Which of the lines in the data mention the string "subtitle"? List them all.

- **DATASET EXTRACT**

= Beginning of Section =

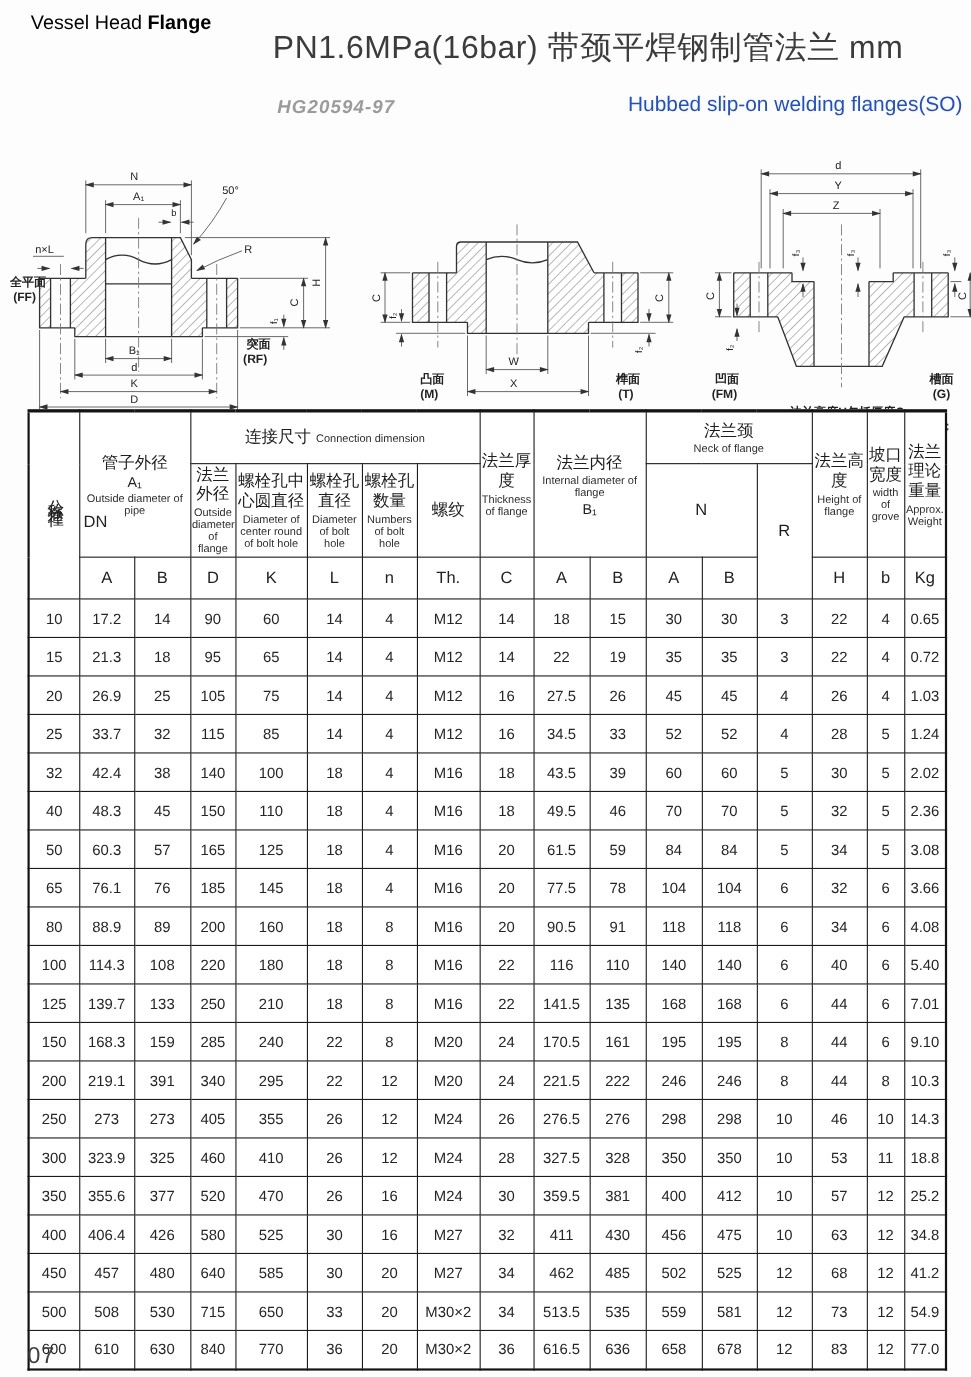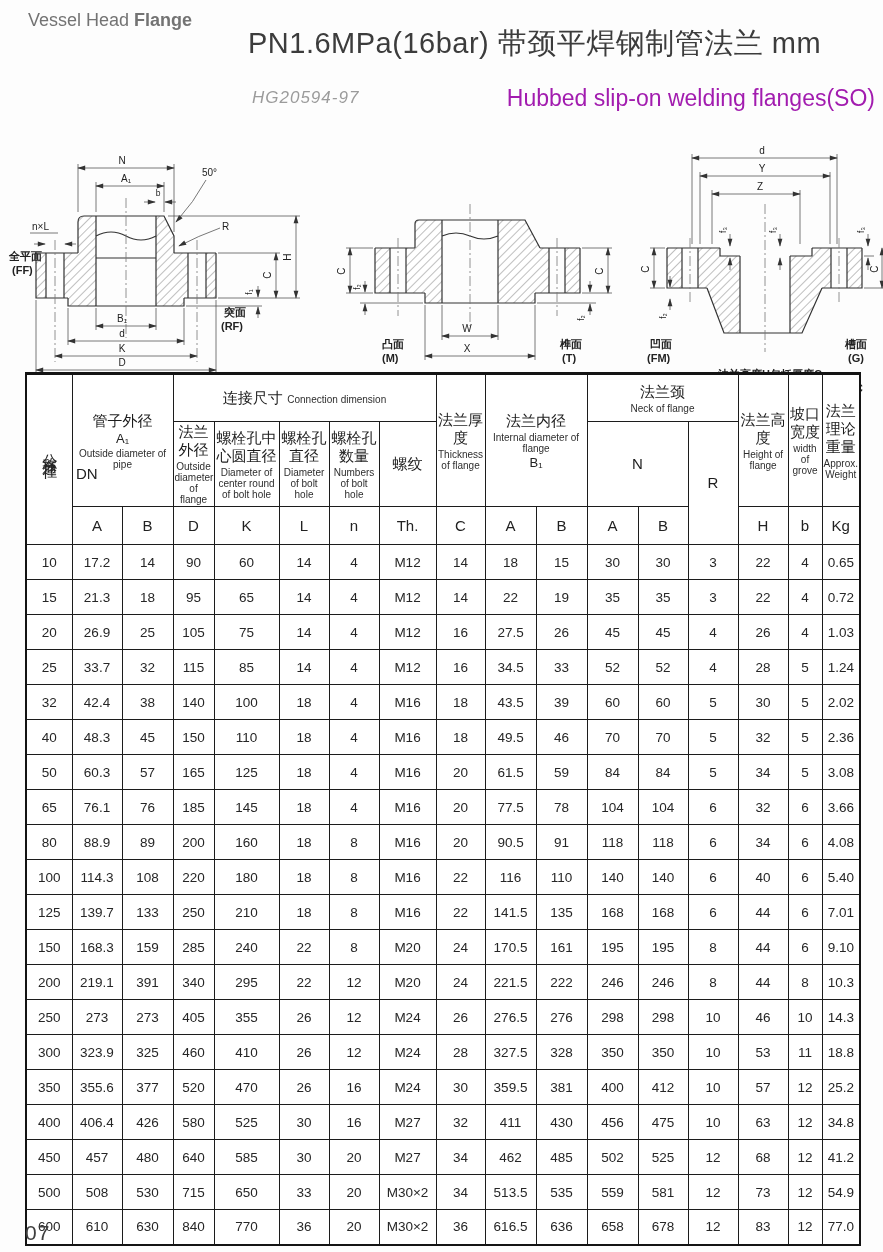--- a/index.html
+++ b/index.html
@@ -8,7 +8,7 @@
 
   
   .logo-line1 { font-size:33px; font-weight:bold; font-style:italic; color:#1ba3e0; line-height:1; letter-spacing:-1px; }
-  .logo-line2 { font-size:18px; color:#737373; margin-top:2px; letter-spacing:0px;text-align:right; }
+  .logo-line2 { font-size:18px; color:#000000; margin-top:2px; letter-spacing:0px;text-align:right; }
   .logo-line2 .bold { font-weight:bold; }
   .page-title { font-size:29px; color:#3c3c3c; letter-spacing:0.5px; white-space:nowrap; }
   .standard-no { font-size:17px; font-weight:normal; font-style:italic; color:#9b9b9b; letter-spacing:1px; }

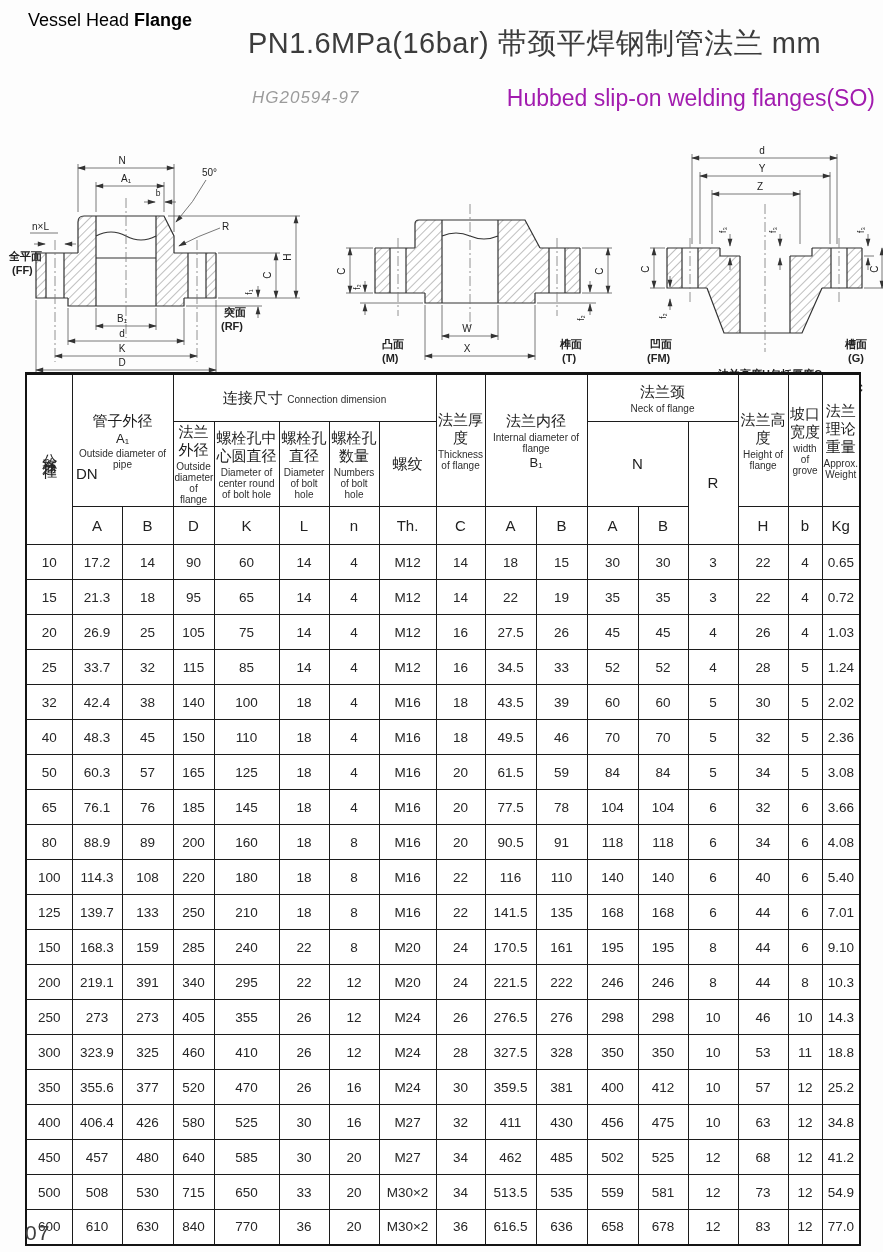--- a/index.html
+++ b/index.html
@@ -11,7 +11,7 @@
   .logo-line2 { font-size:18px; color:#000000; margin-top:2px; letter-spacing:0px;text-align:right; }
   .logo-line2 .bold { font-weight:bold; }
   .page-title { font-size:29px; color:#3c3c3c; letter-spacing:0.5px; white-space:nowrap; }
-  .standard-no { font-size:17px; font-weight:normal; font-style:italic; color:#9b9b9b; letter-spacing:1px; }
+  .standard-no { font-size:17px; font-weight:bold; font-style:italic; color:#9b9b9b; letter-spacing:1px; }
   .subtitle-en { font-size:23px; color:#a21caf; }
 
   

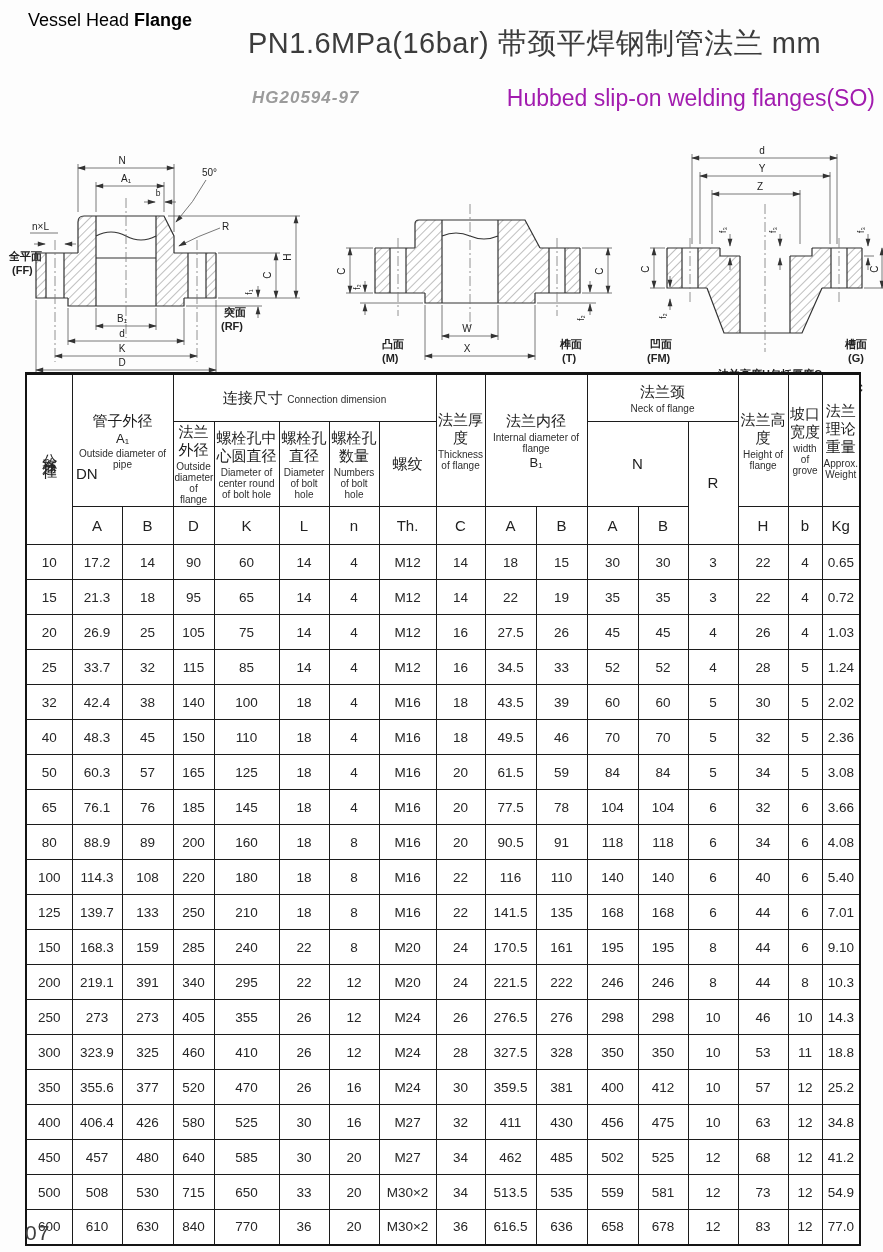--- a/index.html
+++ b/index.html
@@ -12,7 +12,7 @@
   .logo-line2 .bold { font-weight:bold; }
   .page-title { font-size:29px; color:#3c3c3c; letter-spacing:0.5px; white-space:nowrap; }
   .standard-no { font-size:17px; font-weight:bold; font-style:italic; color:#9b9b9b; letter-spacing:1px; }
-  .subtitle-en { font-size:23px; color:#a21caf; }
+  .subtitle-en { font-size:19px; color:#1d4ed8; }
 
   
   svg.drawing { position:absolute; overflow:visible; }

= End of Section =

- **REPLY TO THE EXERCISE**
   .subtitle-en { font-size:23px; color:#a21caf; }
-  .subtitle-en { font-size:23px; color:#a21caf; }
+  .subtitle-en { font-size:19px; color:#1d4ed8; }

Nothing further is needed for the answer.